─── PROVIDED RECORDS

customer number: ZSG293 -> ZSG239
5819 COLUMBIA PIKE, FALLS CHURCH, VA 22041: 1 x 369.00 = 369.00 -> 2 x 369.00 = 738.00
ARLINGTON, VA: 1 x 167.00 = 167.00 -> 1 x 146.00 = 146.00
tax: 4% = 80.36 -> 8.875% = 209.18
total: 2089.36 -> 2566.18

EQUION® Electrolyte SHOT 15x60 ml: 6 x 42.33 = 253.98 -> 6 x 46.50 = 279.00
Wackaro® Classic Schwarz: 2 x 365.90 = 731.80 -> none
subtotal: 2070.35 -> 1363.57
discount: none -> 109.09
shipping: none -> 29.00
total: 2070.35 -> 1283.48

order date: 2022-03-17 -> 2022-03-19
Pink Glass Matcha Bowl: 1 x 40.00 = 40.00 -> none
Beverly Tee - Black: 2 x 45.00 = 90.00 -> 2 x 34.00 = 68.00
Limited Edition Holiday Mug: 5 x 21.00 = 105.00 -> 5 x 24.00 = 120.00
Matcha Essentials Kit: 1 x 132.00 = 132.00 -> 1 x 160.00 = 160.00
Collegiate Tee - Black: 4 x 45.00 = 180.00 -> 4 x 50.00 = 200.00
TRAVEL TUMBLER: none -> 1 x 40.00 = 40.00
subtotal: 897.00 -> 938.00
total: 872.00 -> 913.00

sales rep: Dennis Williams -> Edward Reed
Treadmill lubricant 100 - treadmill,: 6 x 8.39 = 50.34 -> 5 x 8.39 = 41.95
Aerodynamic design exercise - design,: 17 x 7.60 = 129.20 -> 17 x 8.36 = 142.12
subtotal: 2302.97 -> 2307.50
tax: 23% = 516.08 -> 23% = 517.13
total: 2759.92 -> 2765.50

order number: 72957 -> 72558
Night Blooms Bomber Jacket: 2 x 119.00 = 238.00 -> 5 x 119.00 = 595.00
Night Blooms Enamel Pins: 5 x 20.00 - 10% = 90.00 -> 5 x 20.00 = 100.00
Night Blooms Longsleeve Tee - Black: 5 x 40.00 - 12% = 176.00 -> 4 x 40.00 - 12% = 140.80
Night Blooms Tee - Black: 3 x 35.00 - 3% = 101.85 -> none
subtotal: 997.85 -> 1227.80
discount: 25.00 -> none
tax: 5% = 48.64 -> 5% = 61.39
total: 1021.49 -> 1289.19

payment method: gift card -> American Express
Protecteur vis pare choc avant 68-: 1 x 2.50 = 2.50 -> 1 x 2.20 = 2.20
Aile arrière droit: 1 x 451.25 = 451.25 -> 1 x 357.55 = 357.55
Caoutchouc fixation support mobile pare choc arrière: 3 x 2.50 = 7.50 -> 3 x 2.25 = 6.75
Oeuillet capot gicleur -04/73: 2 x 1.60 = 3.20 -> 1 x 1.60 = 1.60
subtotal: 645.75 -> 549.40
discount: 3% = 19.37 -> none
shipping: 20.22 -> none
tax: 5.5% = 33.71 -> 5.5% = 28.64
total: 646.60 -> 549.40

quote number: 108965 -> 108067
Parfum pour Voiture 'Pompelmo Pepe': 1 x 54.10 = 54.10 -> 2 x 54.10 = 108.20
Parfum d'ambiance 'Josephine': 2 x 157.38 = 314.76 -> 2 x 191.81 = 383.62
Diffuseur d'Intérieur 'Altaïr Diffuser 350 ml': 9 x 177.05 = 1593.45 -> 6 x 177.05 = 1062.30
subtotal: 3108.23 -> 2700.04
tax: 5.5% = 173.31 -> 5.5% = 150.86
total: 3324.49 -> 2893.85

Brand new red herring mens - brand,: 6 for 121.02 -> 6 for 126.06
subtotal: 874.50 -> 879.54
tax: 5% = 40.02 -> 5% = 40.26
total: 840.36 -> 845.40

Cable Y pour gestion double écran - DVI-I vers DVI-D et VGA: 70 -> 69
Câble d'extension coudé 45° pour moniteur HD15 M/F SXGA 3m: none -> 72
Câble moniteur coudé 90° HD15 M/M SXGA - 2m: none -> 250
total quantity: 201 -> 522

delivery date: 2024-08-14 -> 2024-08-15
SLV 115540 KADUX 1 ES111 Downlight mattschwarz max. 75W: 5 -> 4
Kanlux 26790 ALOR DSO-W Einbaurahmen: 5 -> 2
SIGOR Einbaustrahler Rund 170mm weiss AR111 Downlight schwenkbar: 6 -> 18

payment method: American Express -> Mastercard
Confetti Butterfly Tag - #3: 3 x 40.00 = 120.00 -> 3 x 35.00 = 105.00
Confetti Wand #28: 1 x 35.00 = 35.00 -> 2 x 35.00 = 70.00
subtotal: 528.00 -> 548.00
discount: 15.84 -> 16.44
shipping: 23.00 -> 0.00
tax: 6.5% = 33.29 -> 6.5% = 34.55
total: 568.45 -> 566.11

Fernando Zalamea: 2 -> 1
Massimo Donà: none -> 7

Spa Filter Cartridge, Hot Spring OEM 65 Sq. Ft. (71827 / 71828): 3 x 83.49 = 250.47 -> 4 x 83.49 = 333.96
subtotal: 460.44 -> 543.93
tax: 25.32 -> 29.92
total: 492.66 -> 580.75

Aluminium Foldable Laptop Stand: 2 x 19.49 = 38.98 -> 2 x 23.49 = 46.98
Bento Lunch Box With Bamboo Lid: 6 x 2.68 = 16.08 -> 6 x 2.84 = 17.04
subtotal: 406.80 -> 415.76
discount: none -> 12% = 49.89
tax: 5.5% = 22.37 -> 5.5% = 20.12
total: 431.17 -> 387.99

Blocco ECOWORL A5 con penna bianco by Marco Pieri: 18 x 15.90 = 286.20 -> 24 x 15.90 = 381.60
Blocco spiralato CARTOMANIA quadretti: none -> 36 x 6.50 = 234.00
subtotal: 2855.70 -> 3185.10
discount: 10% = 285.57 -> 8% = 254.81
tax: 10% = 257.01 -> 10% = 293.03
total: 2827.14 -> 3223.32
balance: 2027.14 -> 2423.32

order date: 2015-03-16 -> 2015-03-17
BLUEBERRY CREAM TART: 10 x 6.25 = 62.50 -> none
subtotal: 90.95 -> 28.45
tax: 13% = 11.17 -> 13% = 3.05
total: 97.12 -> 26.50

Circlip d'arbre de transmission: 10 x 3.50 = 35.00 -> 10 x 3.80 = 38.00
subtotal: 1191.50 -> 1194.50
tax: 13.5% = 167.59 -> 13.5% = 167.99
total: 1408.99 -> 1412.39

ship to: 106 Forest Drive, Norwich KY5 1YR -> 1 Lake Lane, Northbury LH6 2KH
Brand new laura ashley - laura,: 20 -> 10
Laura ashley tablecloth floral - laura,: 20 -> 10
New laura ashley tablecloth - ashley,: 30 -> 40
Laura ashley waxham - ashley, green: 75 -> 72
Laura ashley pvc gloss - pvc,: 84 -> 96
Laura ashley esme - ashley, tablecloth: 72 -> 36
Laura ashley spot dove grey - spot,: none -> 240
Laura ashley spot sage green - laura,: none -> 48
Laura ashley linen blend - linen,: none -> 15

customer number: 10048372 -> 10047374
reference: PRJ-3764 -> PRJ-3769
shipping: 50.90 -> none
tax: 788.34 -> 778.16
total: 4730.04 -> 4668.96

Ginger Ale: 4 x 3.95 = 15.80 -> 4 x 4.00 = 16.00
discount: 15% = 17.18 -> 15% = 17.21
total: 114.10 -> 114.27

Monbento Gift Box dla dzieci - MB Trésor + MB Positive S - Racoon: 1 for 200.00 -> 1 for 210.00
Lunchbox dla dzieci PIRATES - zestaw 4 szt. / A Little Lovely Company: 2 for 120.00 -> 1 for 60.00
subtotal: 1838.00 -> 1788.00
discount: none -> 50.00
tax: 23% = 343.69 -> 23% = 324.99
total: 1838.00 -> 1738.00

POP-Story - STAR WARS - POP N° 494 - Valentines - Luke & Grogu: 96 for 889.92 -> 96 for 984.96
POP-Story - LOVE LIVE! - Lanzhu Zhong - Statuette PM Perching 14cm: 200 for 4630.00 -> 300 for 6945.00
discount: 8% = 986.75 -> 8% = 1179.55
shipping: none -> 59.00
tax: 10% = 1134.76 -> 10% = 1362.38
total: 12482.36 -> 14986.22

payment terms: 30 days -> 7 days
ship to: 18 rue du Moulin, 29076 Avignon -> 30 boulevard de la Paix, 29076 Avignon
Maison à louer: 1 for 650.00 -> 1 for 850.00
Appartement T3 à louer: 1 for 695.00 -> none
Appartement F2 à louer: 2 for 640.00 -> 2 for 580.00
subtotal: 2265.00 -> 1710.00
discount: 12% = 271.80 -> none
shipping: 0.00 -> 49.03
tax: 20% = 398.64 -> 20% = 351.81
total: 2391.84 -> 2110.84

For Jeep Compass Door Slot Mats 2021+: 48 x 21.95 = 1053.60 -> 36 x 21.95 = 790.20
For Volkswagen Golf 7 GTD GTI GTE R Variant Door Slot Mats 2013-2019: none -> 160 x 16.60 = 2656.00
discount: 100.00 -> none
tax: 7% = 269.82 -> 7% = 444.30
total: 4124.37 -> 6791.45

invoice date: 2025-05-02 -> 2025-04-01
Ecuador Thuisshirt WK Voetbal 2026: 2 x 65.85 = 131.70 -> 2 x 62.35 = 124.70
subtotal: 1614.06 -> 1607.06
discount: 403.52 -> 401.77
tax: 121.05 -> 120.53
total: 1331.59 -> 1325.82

──────

*TASK ITEM*: Using the listing above, return word for word each line from the one that has "Night Blooms Enamel" through the one that has "tax: 5% = 48.64 -> 5% = 61.39", and no line outside that range.

*RESULT FOR THIS EXERCISE*:
Night Blooms Enamel Pins: 5 x 20.00 - 10% = 90.00 -> 5 x 20.00 = 100.00
Night Blooms Longsleeve Tee - Black: 5 x 40.00 - 12% = 176.00 -> 4 x 40.00 - 12% = 140.80
Night Blooms Tee - Black: 3 x 35.00 - 3% = 101.85 -> none
subtotal: 997.85 -> 1227.80
discount: 25.00 -> none
tax: 5% = 48.64 -> 5% = 61.39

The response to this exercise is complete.